§ Data for the task:
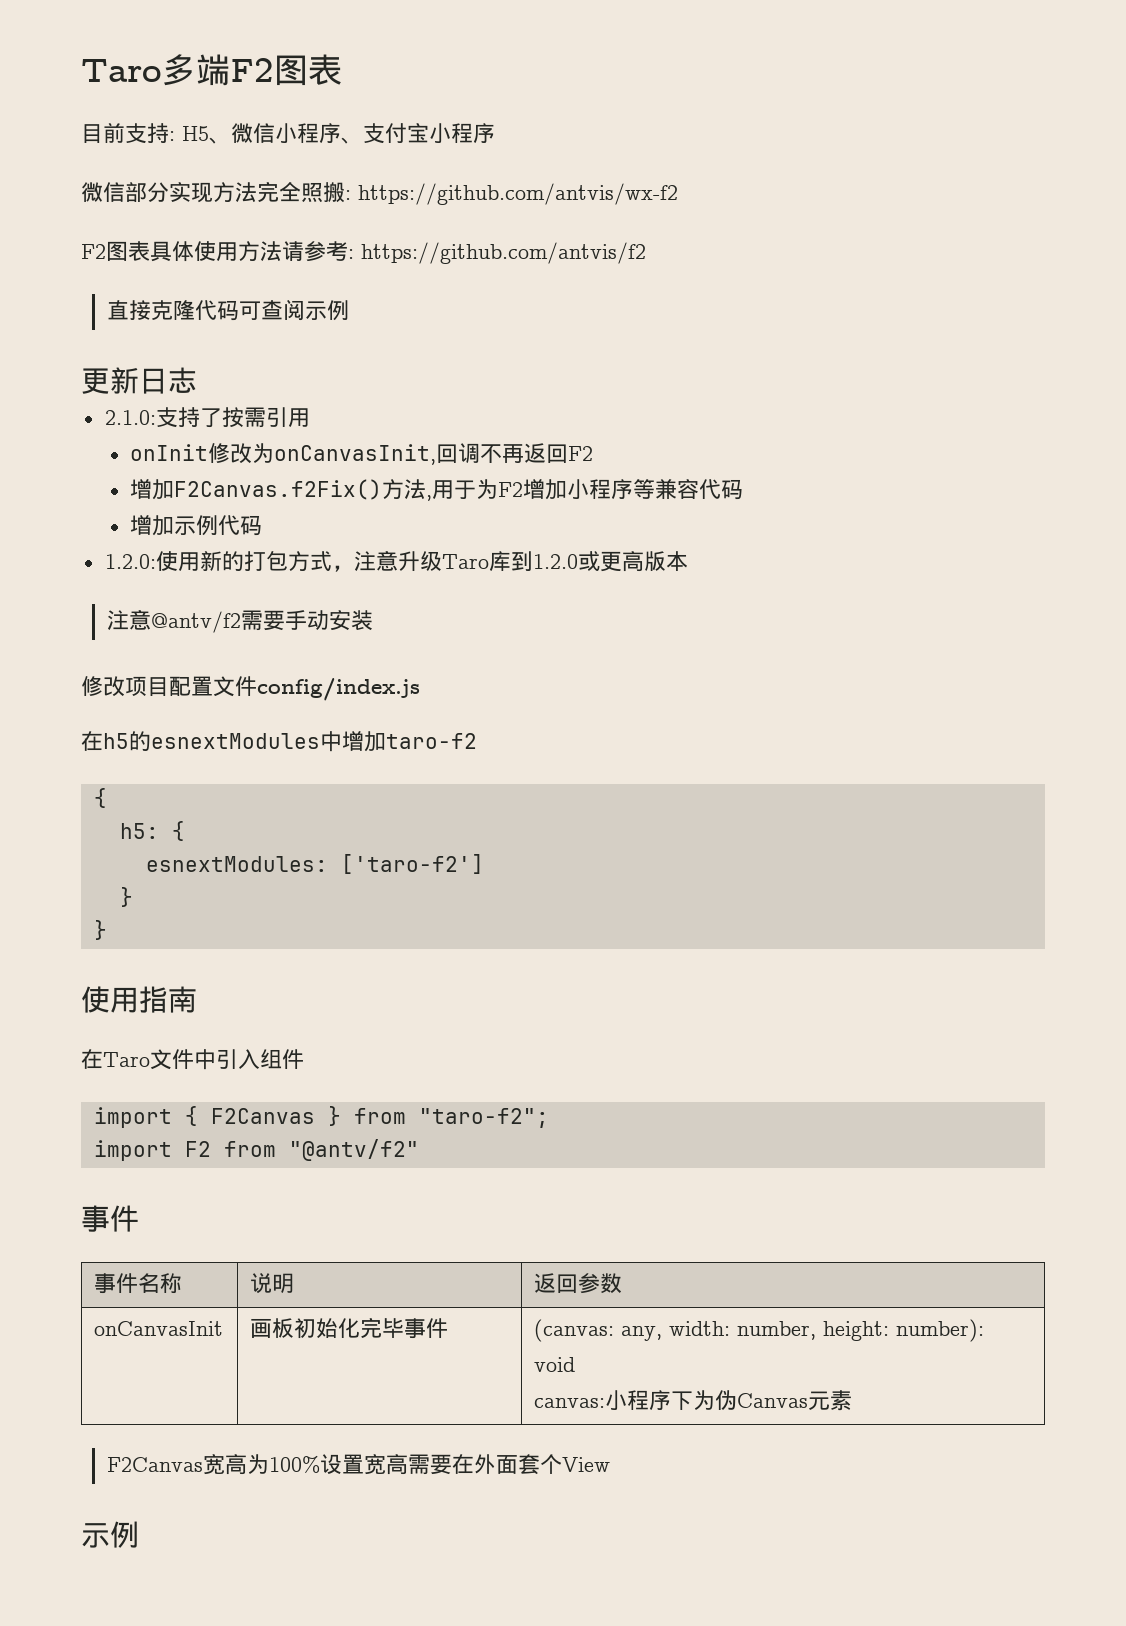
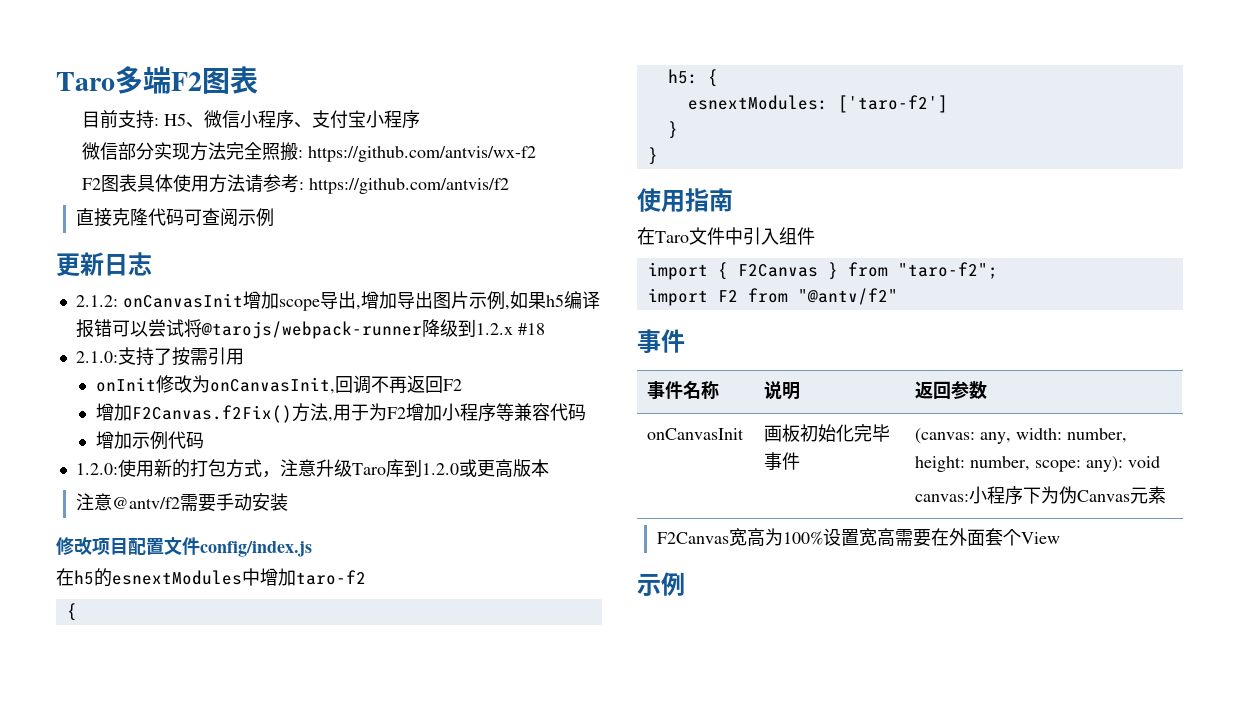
(197, 380) none -> [75,291,600,311] [75,319,545,339] // 2.1.2: onCanvasInit增加scope导出,增加导出图片示例,如果h5编译报错可以尝试将@tarojs/webpack-runner降级到1.2.x #18
[896,1319,985,1342] number): -> [970,456,1124,472] number, scope: any):

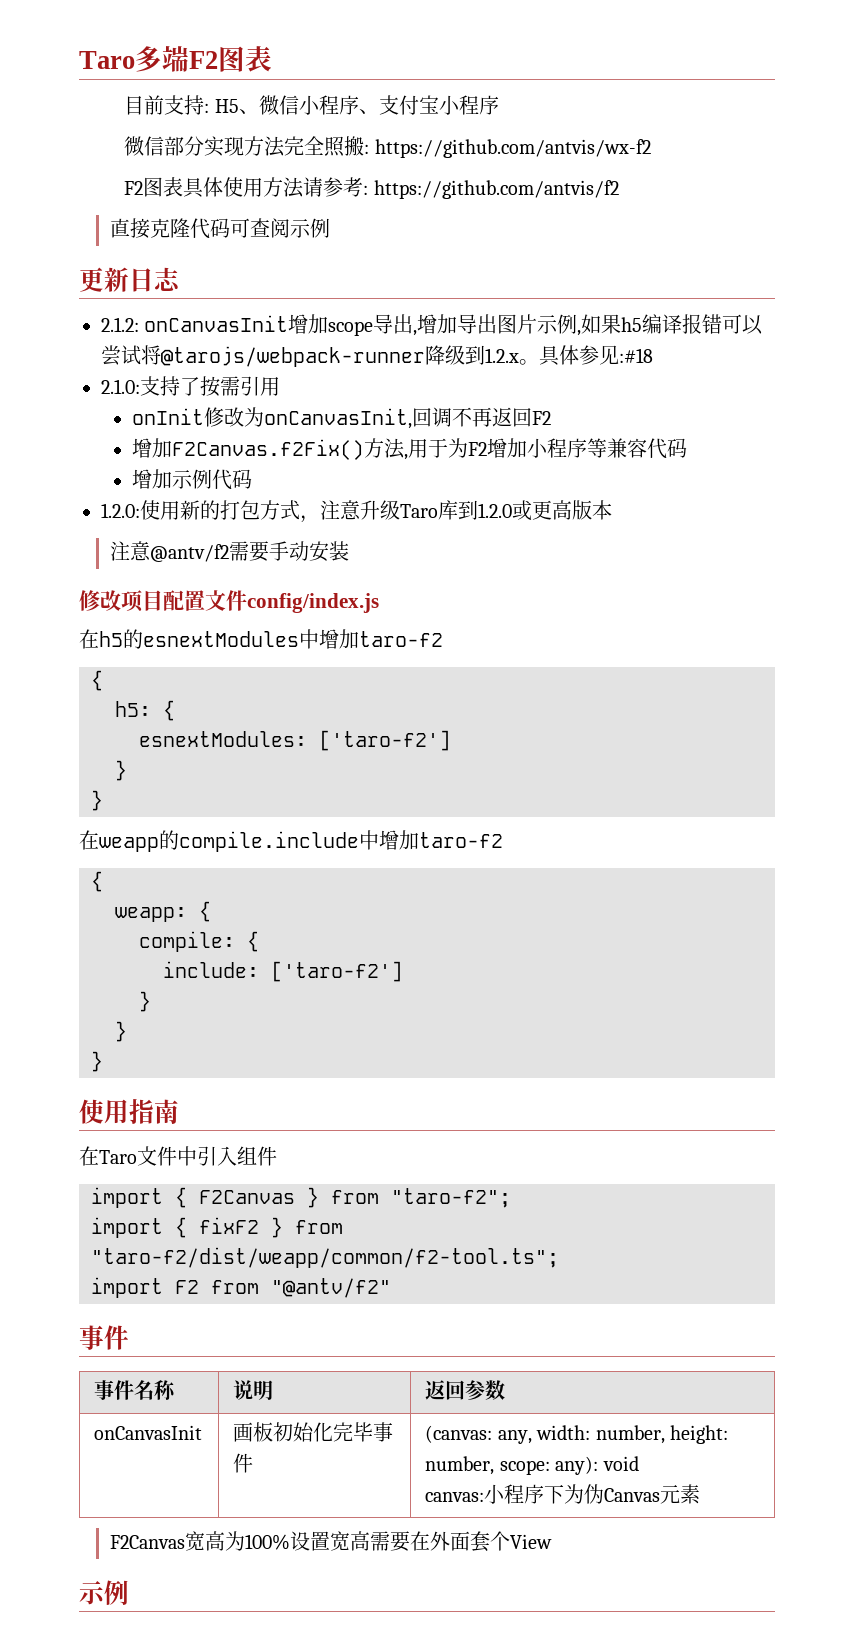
[517,323,545,335] #18 -> [519,345,653,366] 。具体参见:#18
(658, 156) none -> [79,830,503,852] [91,871,103,892] [115,901,211,922] [139,931,259,952] [163,961,403,982] [139,991,151,1012] [115,1021,127,1042] [91,1051,103,1072] // 在weapp的compile.include中增加taro-f2 // { // weapp: { // compile: { // include: ['taro-f2'] // } // } // }
(998, 270) none -> [91,1217,343,1238] [91,1247,559,1268] // import { fixF2 } from "taro-f2/dist/weapp/common/f2-tool.ts";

§ Task goal:
Copy only this from above: the line containing "[896,1319,985,1342] number): ->", the line containing "[517,323,545,335] #18 ->", and all lines between, printed exactly. Leave out the pictures.

§ Result of this exercise:
[896,1319,985,1342] number): -> [970,456,1124,472] number, scope: any):

[517,323,545,335] #18 -> [519,345,653,366] 。具体参见:#18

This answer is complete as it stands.